**EXERCISE AIM**
Which lines below fall between the one containing "[215,158,376,206] 5 days" and the one containing "[215,994,385,1042] 1 week"? Repeat them exactly, counting both of those lines, and add nothing else.

**DATA PROVIDED**
# # # #

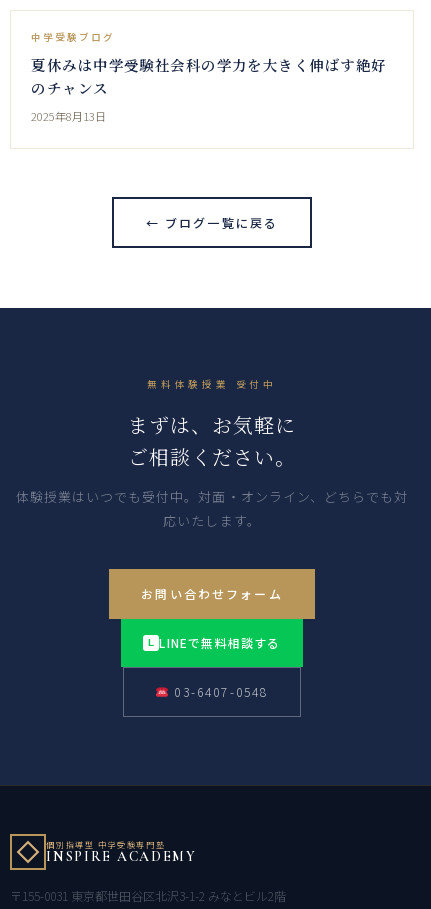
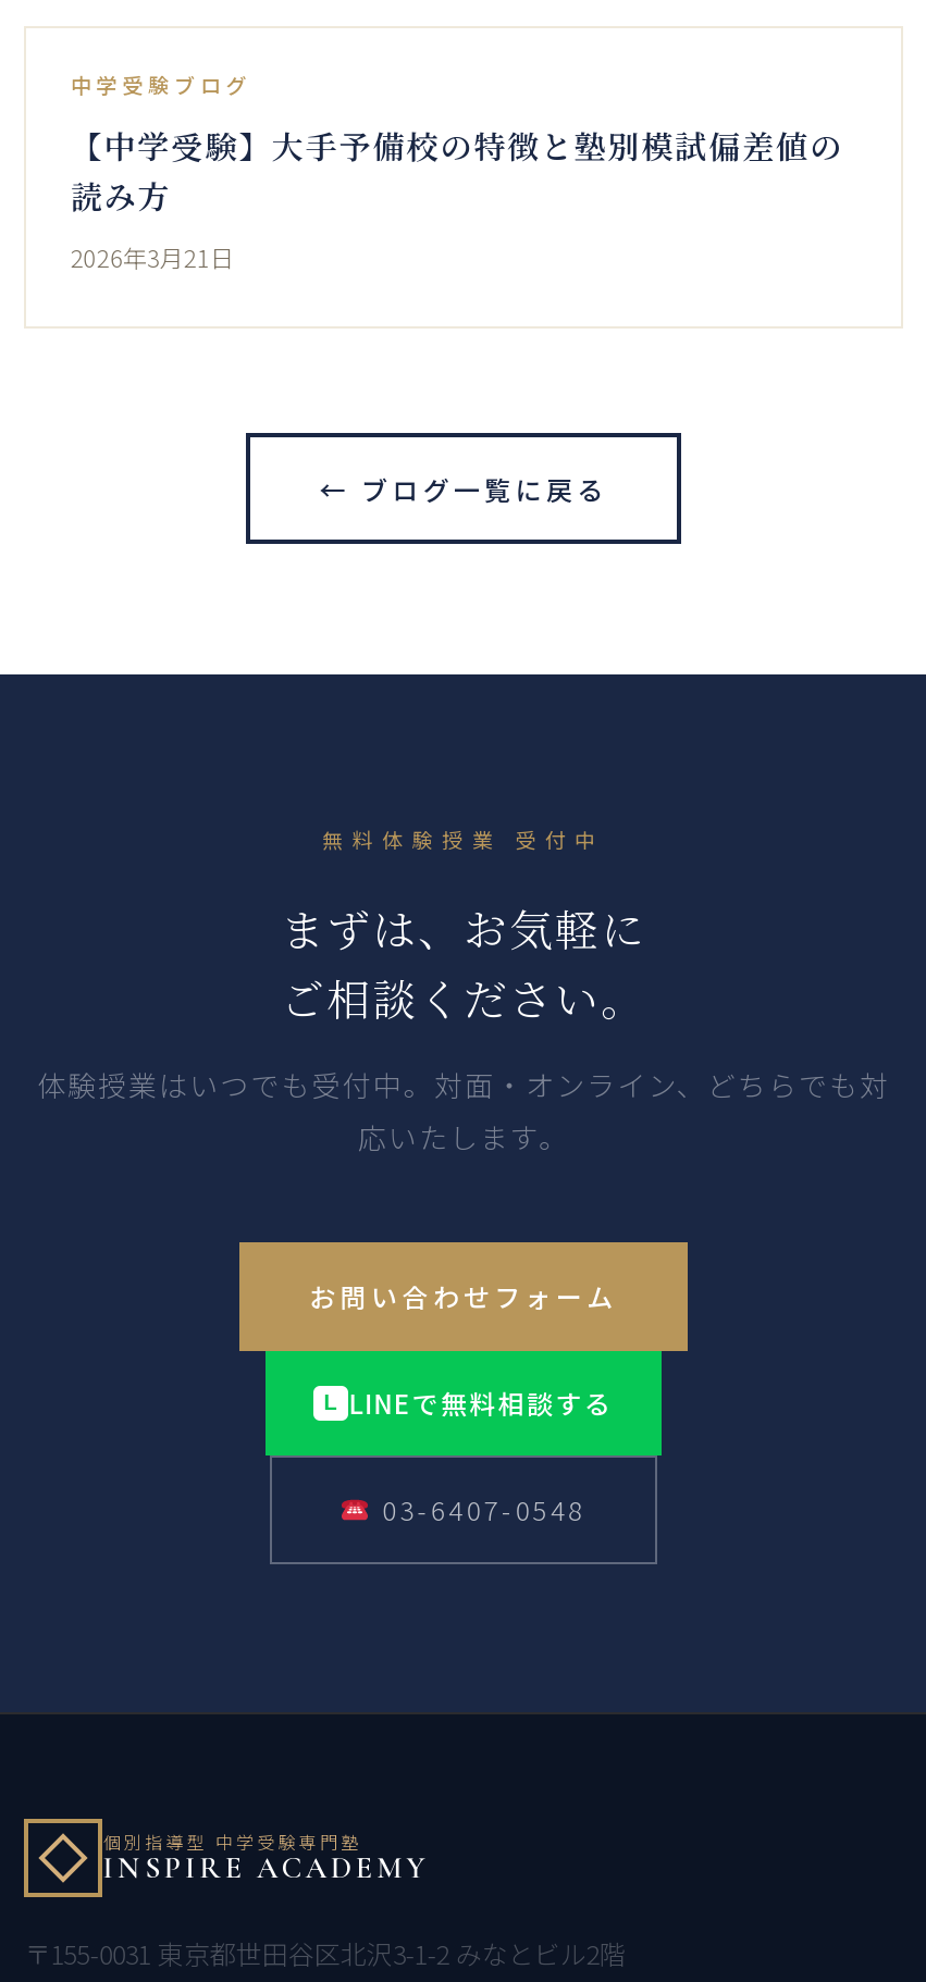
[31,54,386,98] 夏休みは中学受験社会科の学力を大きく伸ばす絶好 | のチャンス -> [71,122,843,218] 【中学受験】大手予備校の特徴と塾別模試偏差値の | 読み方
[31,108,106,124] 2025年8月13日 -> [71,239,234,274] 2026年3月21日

# # # #

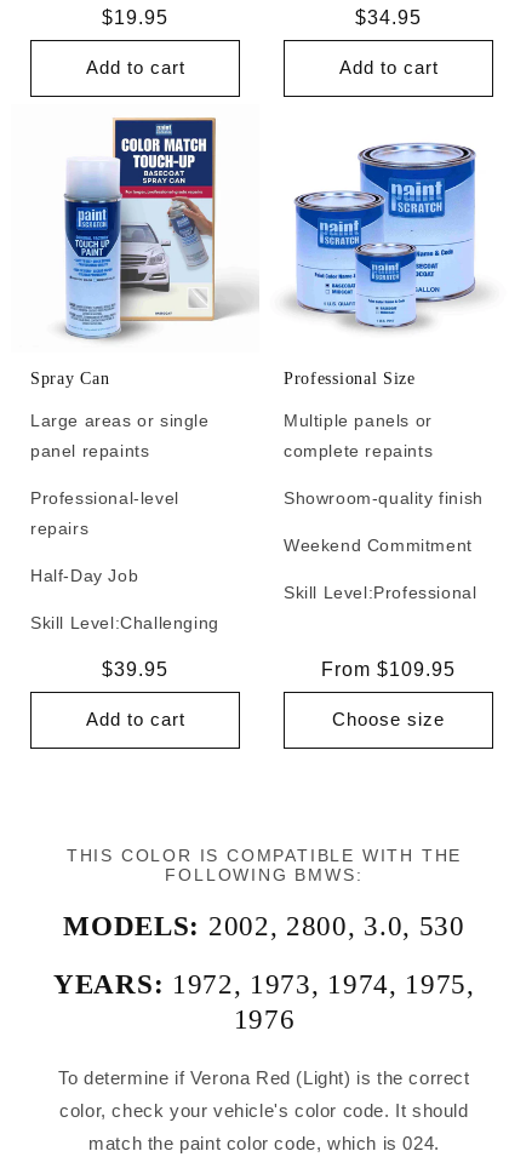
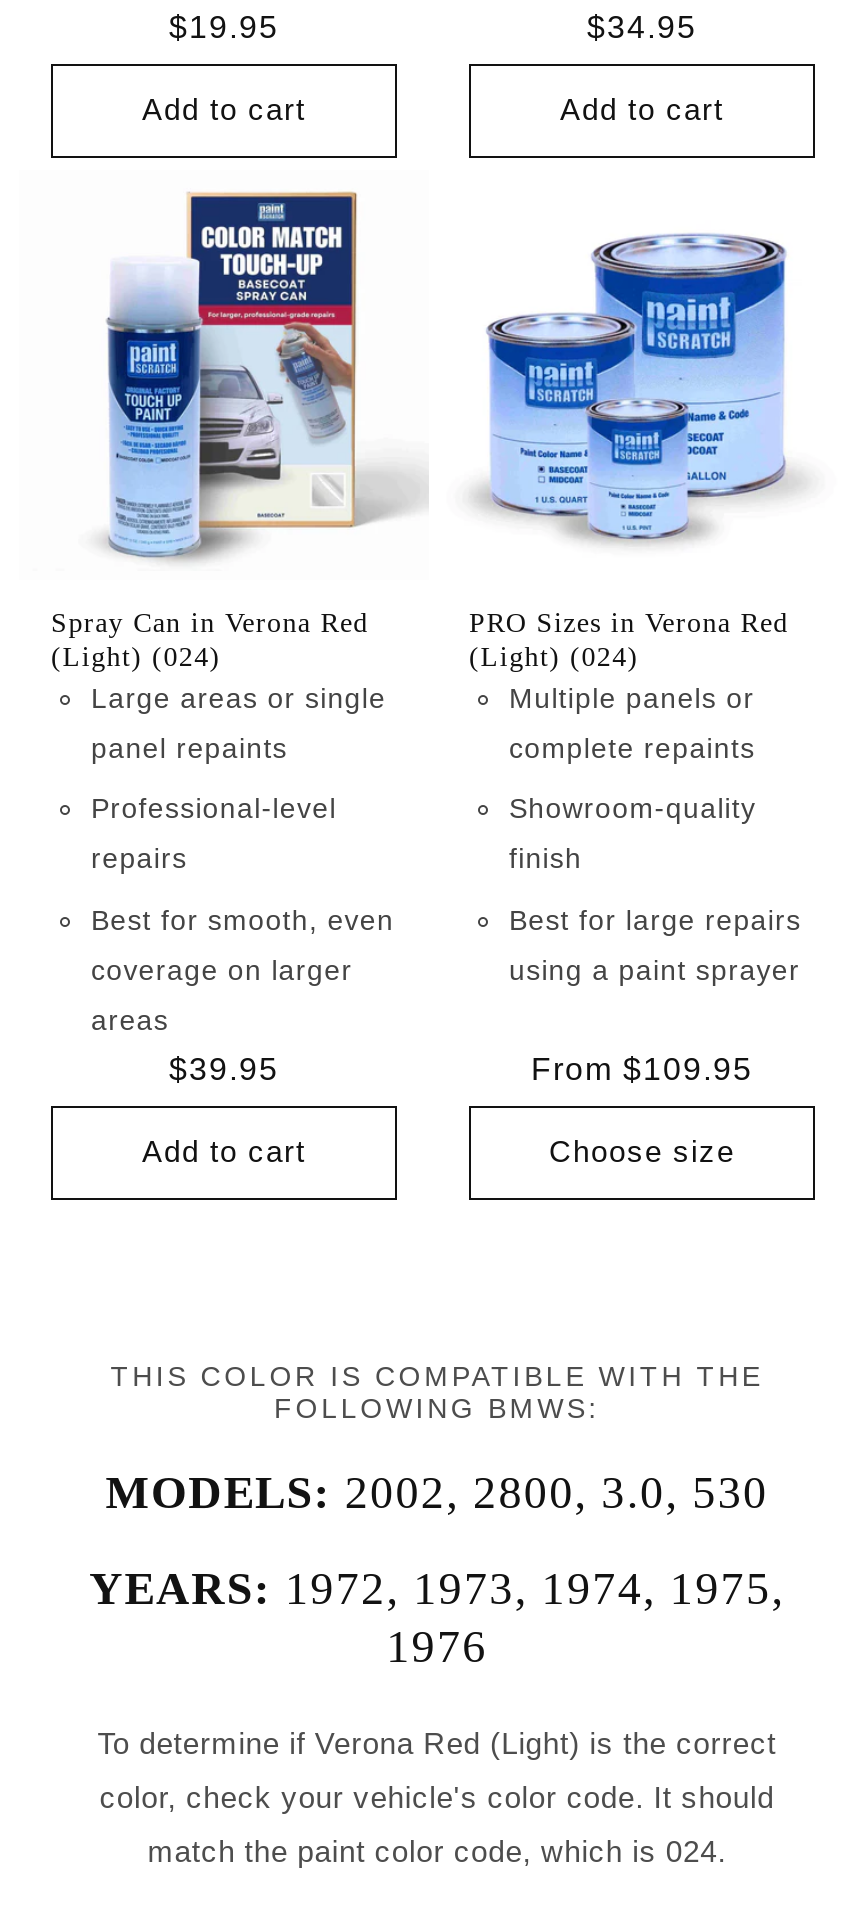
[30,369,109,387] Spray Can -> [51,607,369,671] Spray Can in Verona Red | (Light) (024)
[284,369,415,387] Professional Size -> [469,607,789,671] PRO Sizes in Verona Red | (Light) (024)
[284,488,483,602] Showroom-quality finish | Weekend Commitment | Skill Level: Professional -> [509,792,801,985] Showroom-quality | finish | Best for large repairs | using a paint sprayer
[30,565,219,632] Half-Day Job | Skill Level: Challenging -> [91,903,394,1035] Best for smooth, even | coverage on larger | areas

# # # #

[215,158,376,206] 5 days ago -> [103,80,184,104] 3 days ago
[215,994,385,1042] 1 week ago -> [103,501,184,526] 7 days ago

# # # #

**OUTPUT**
[215,158,376,206] 5 days ago -> [103,80,184,104] 3 days ago
[215,994,385,1042] 1 week ago -> [103,501,184,526] 7 days ago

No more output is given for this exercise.